(Change detection outputs)

^^^^^^^^^^^^^^^^

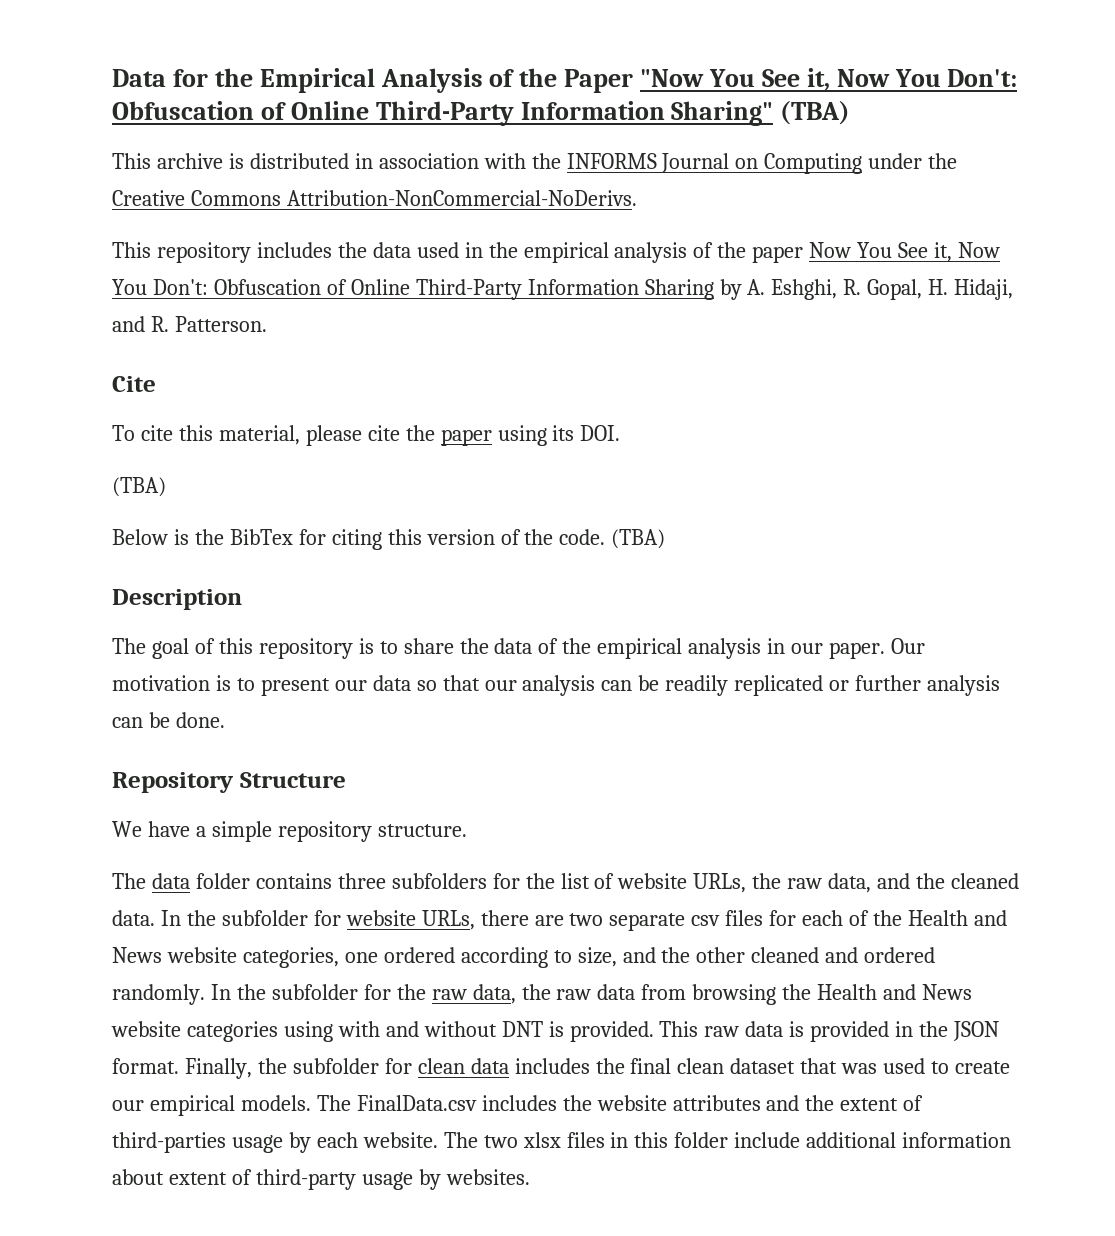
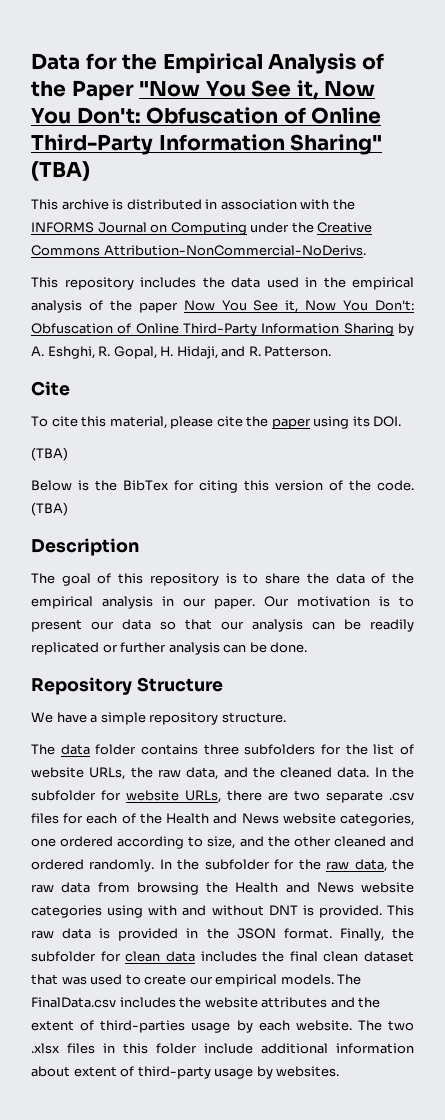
[691,915,721,926] csv -> [389,792,414,801] .csv
[522,1132,561,1148] xlsx -> [31,1043,60,1054] .xlsx

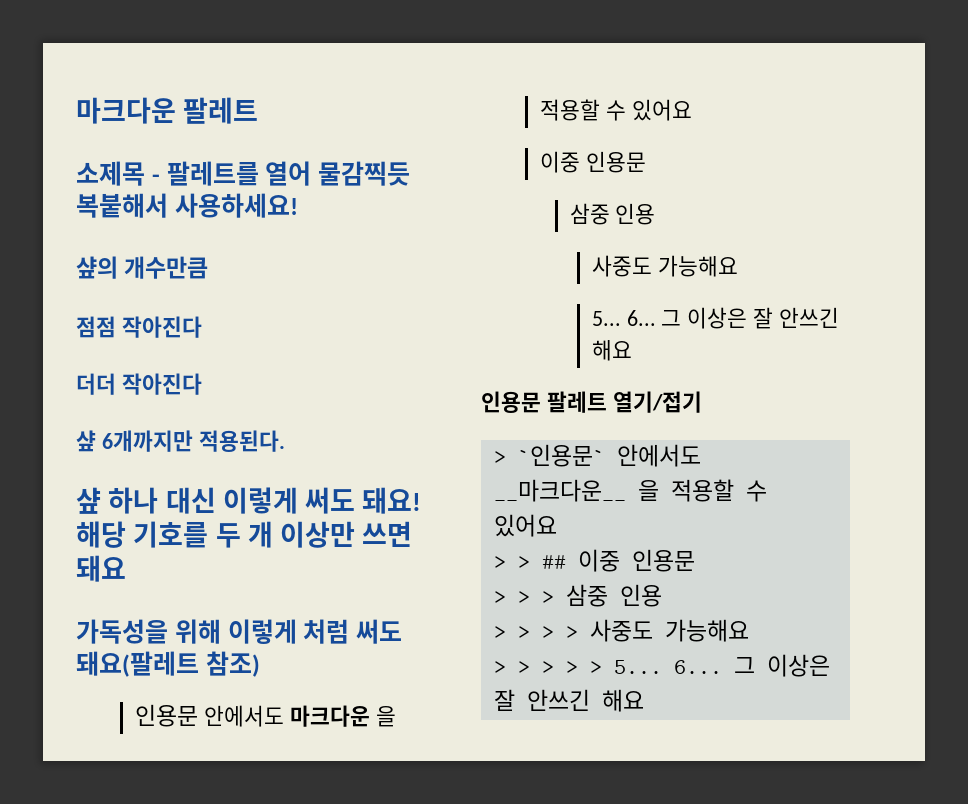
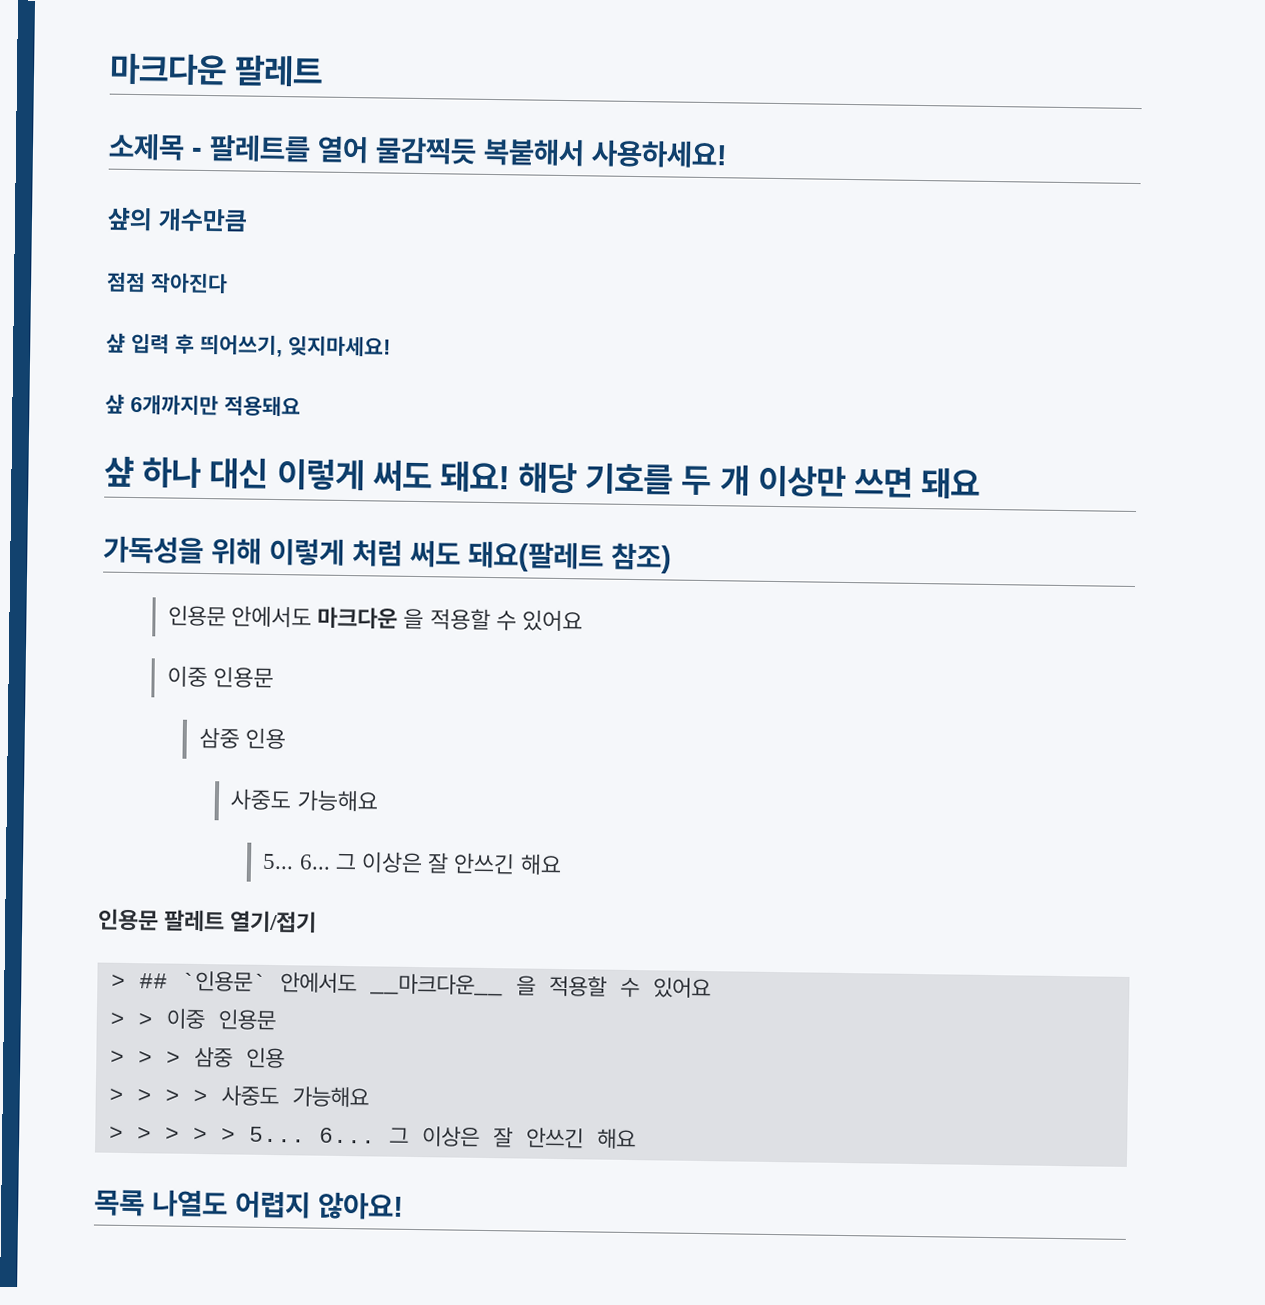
[76,373,202,395] 더더 작아진다 -> [106,332,391,358] 샾 입력 후 띄어쓰기, 잊지마세요!
[198,430,285,452] 적용된다. -> [224,395,301,417] 적용돼요
(506, 457) none -> [138,973,168,989] ##
[541,555,566,569] ## -> (153, 1019) none
(644, 700) none -> [94,1189,404,1220] // 목록 나열도 어렵지 않아요!

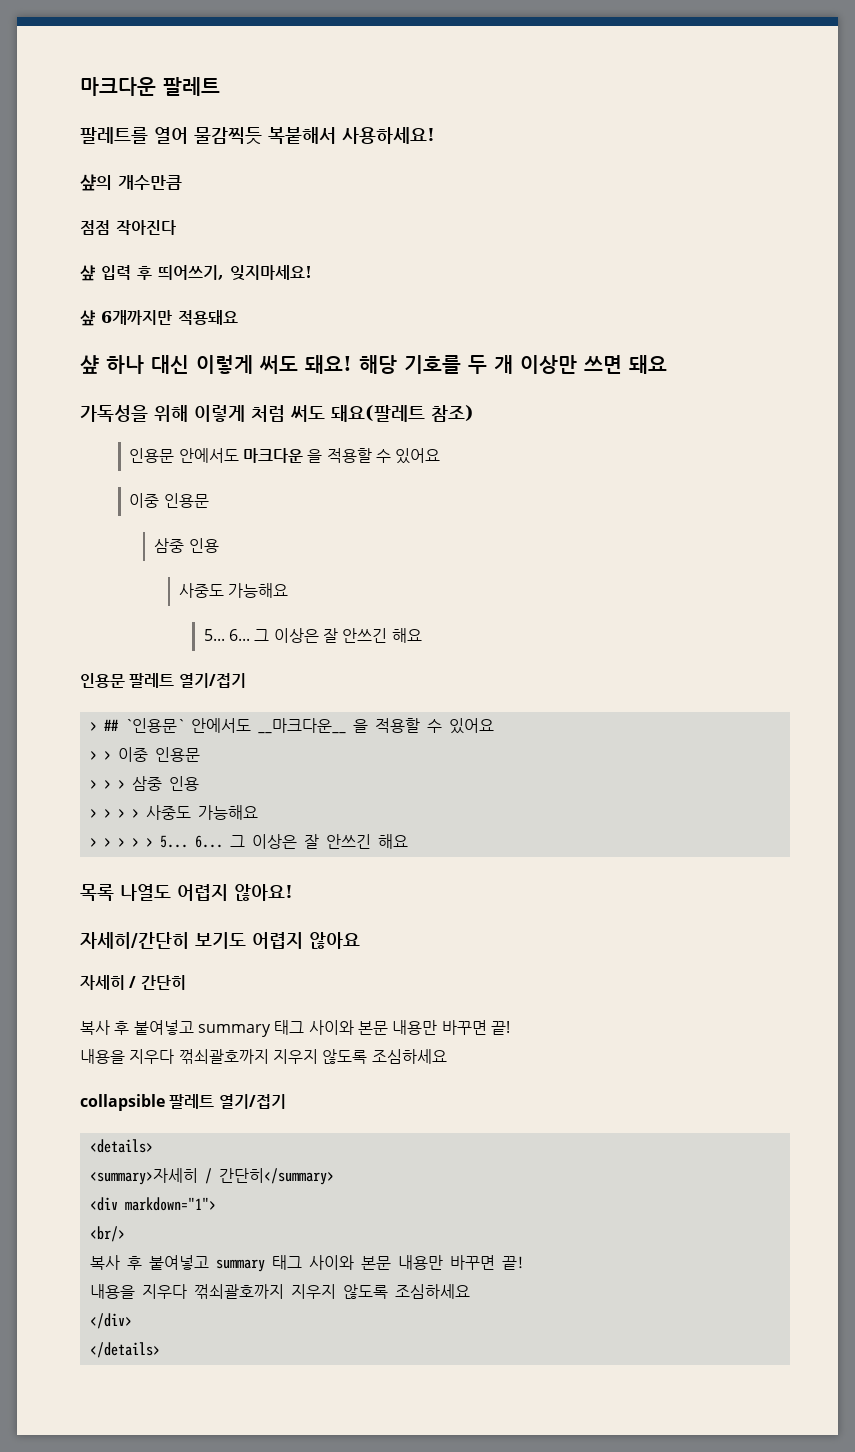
[108,132,203,161] 소제목 - -> (220, 86) none
(404, 1205) none -> [80,932,360,950] [80,975,186,990] [80,1020,510,1037] [80,1049,447,1064] [80,1094,286,1111] [89,1139,153,1153] [89,1168,334,1185] [89,1197,216,1211] [89,1226,125,1242] [89,1255,524,1272] [89,1284,470,1299] [89,1313,132,1329] [89,1342,160,1358] // 자세히/간단히 보기도 어렵지 않아요 // 자세히 / 간단히 // 복사 후 붙여넣고 summary 태그 사이와 본문 내용만 바꾸면 끝! // 내용을 지우다 꺾쇠괄호까지 지우지 않도록 조심하세요 // collapsible 팔레트 열기/접기 // <details> // <summary>자세히 / 간단히</summary> // <div markdown="1"> // <br/> // 복사 후 붙여넣고 summary 태그 사이와 본문 내용만 바꾸면 끝! // 내용을 지우다 꺾쇠괄호까지 지우지 않도록 조심하세요 // </div> // </details>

^^^^^^^^^^^^^^^^

## DIRECTIONS
Only the lines from the first line of the entries through the line containing "[541,555,566,569] ## -> (153, 1019) none" should be output, exactly as they are, without pictures.

## RESPONSE TO THIS EXERCISE
[691,915,721,926] csv -> [389,792,414,801] .csv
[522,1132,561,1148] xlsx -> [31,1043,60,1054] .xlsx

[76,373,202,395] 더더 작아진다 -> [106,332,391,358] 샾 입력 후 띄어쓰기, 잊지마세요!
[198,430,285,452] 적용된다. -> [224,395,301,417] 적용돼요
(506, 457) none -> [138,973,168,989] ##
[541,555,566,569] ## -> (153, 1019) none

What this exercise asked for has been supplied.